Task brief -
Scan the material below for the string "iron", and copy every line where it shows up.

Provided material -
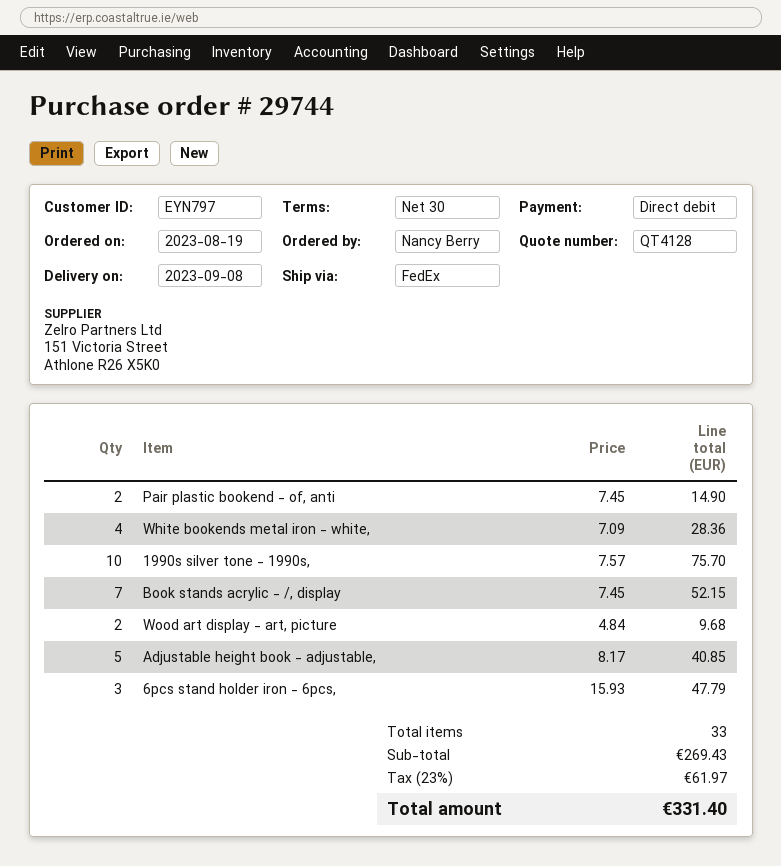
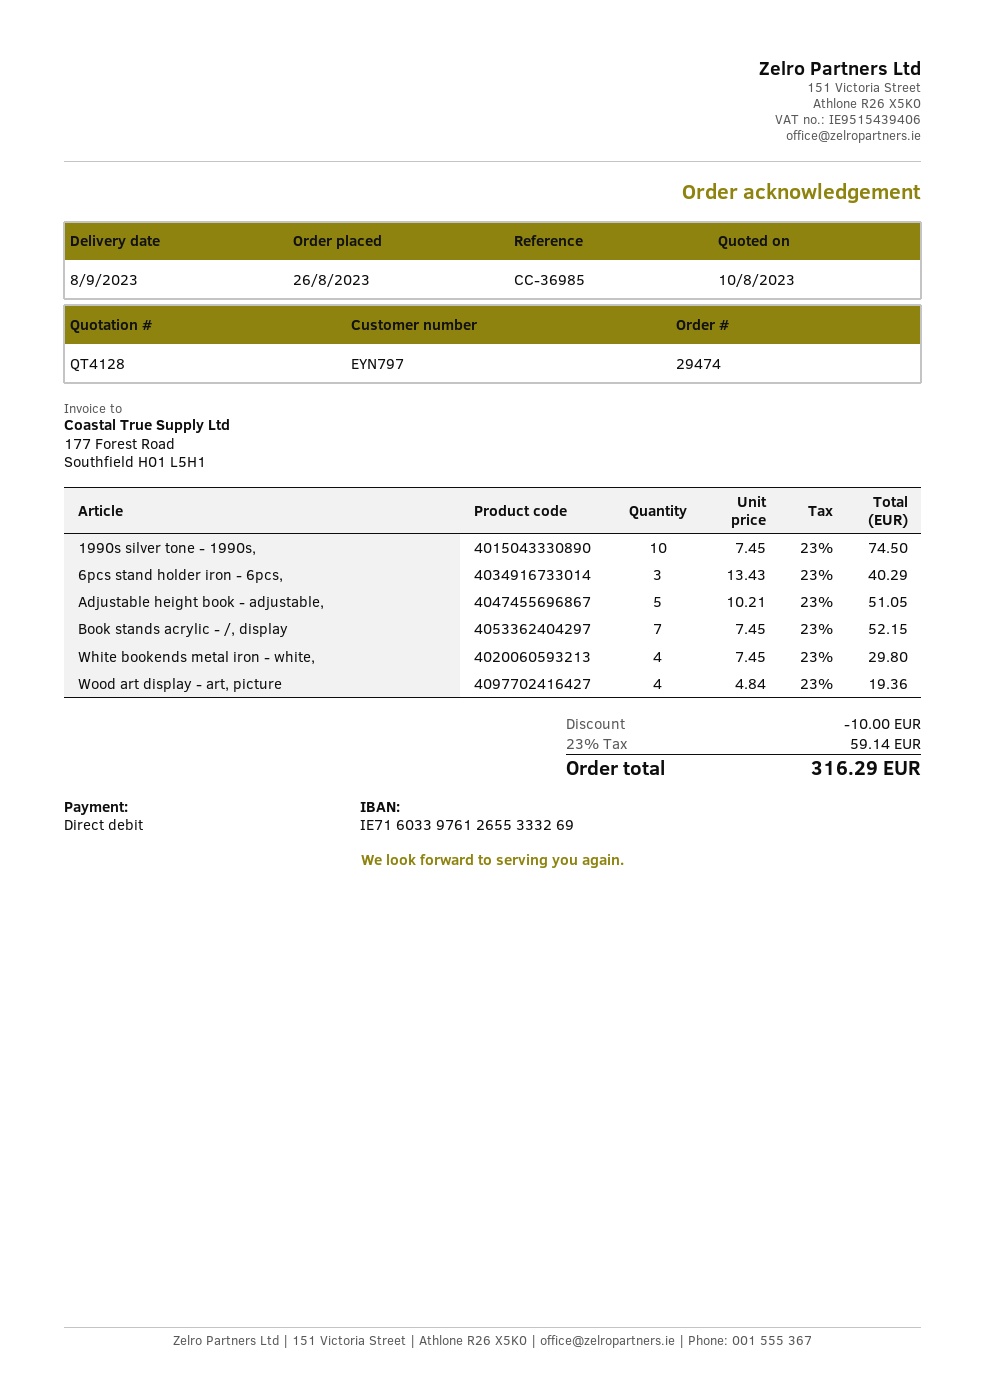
order number: 29744 -> 29474
order date: 2023-08-19 -> 2023-08-26
Pair plastic bookend - of, anti: 2 x 7.45 = 14.90 -> none
White bookends metal iron - white,: 4 x 7.09 = 28.36 -> 4 x 7.45 = 29.80
1990s silver tone - 1990s,: 10 x 7.57 = 75.70 -> 10 x 7.45 = 74.50
Wood art display - art, picture: 2 x 4.84 = 9.68 -> 4 x 4.84 = 19.36
Adjustable height book - adjustable,: 5 x 8.17 = 40.85 -> 5 x 10.21 = 51.05
6pcs stand holder iron - 6pcs,: 3 x 15.93 = 47.79 -> 3 x 13.43 = 40.29
discount: none -> 10.00
tax: 23% = 61.97 -> 23% = 59.14
total: 331.40 -> 316.29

Solution for this task -
White bookends metal iron - white,: 4 x 7.09 = 28.36 -> 4 x 7.45 = 29.80
6pcs stand holder iron - 6pcs,: 3 x 15.93 = 47.79 -> 3 x 13.43 = 40.29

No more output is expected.